▸ Dataset entries:
__________________________________________________

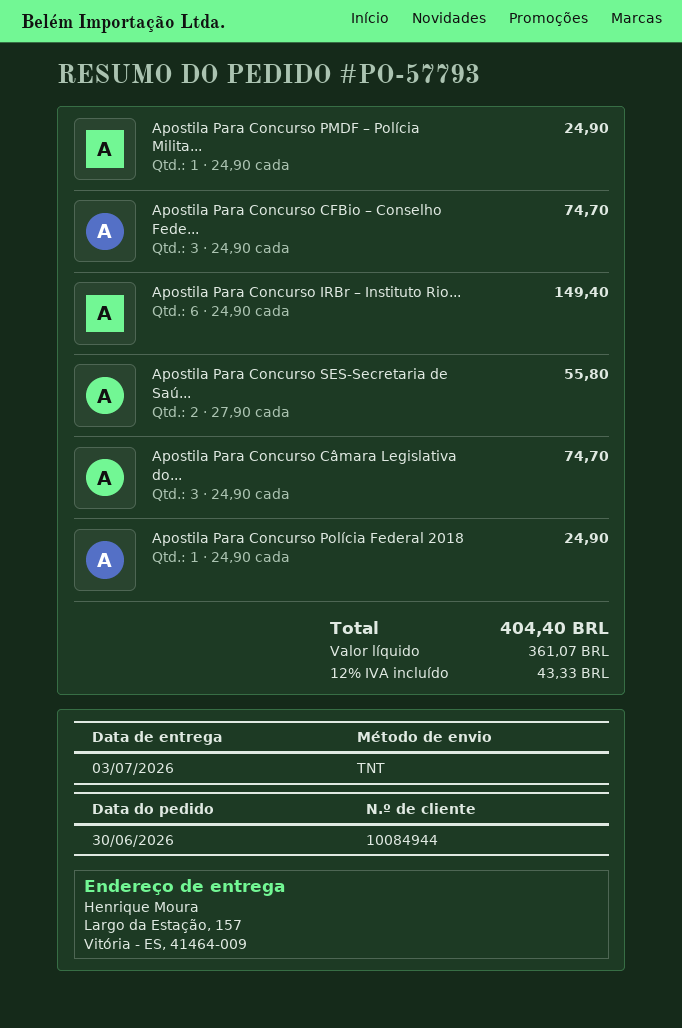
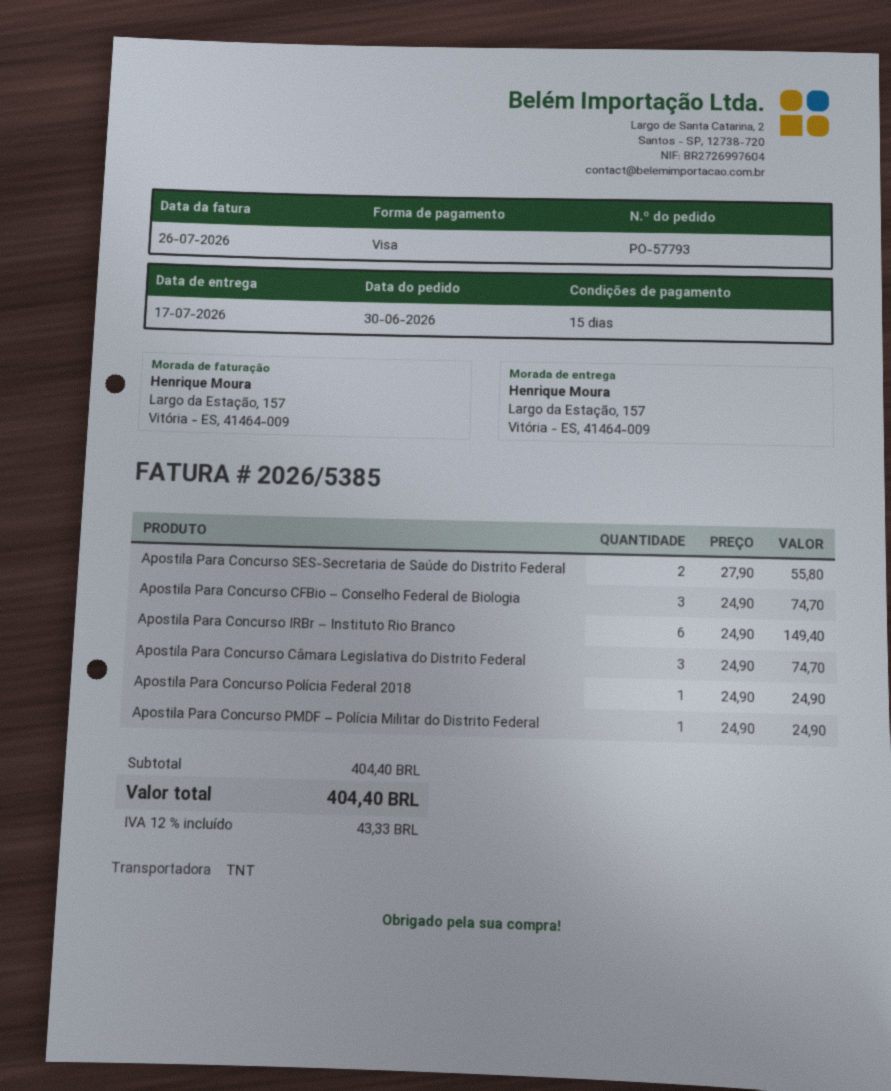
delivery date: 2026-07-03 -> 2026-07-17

__________________________________________________

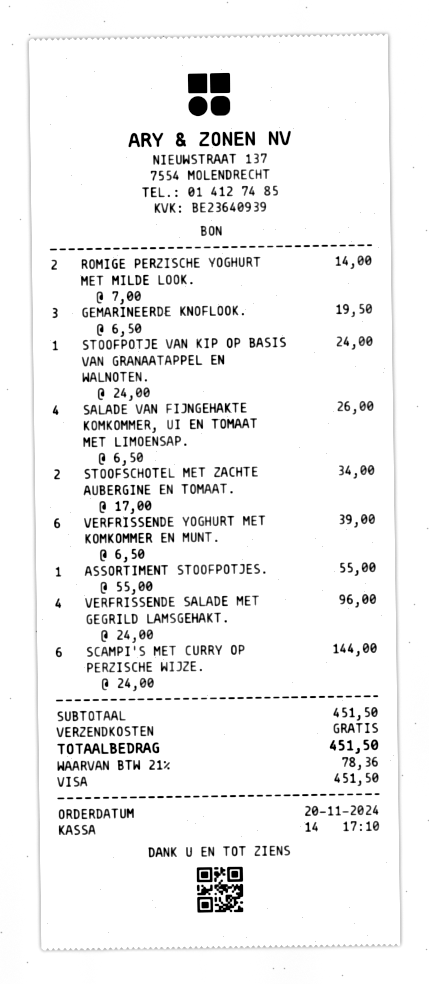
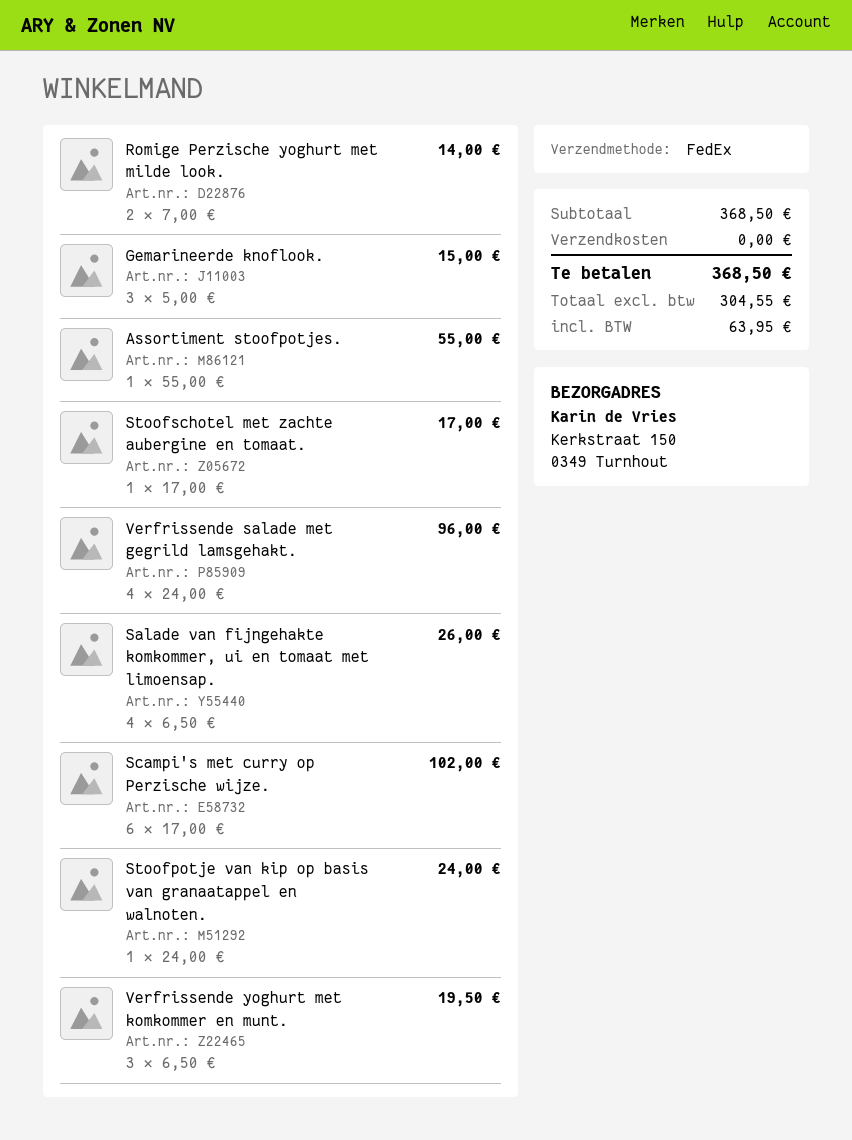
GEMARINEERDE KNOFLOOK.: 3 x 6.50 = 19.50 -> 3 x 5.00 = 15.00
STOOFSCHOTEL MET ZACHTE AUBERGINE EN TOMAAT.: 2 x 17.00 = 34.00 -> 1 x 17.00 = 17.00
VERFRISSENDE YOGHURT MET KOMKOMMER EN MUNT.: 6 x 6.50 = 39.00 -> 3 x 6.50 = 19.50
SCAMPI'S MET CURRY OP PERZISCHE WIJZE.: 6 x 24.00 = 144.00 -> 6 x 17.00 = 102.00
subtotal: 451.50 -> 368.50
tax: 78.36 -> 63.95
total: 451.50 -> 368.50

__________________________________________________

▸ What you have to do:
Precisely the lines between those holding "GEMARINEERDE KNOFLOOK.: 3" and "VERFRISSENDE YOGHURT MET", inclusive, are to be reproduced from the listing above, with nothing added.

▸ Exercise result:
GEMARINEERDE KNOFLOOK.: 3 x 6.50 = 19.50 -> 3 x 5.00 = 15.00
STOOFSCHOTEL MET ZACHTE AUBERGINE EN TOMAAT.: 2 x 17.00 = 34.00 -> 1 x 17.00 = 17.00
VERFRISSENDE YOGHURT MET KOMKOMMER EN MUNT.: 6 x 6.50 = 39.00 -> 3 x 6.50 = 19.50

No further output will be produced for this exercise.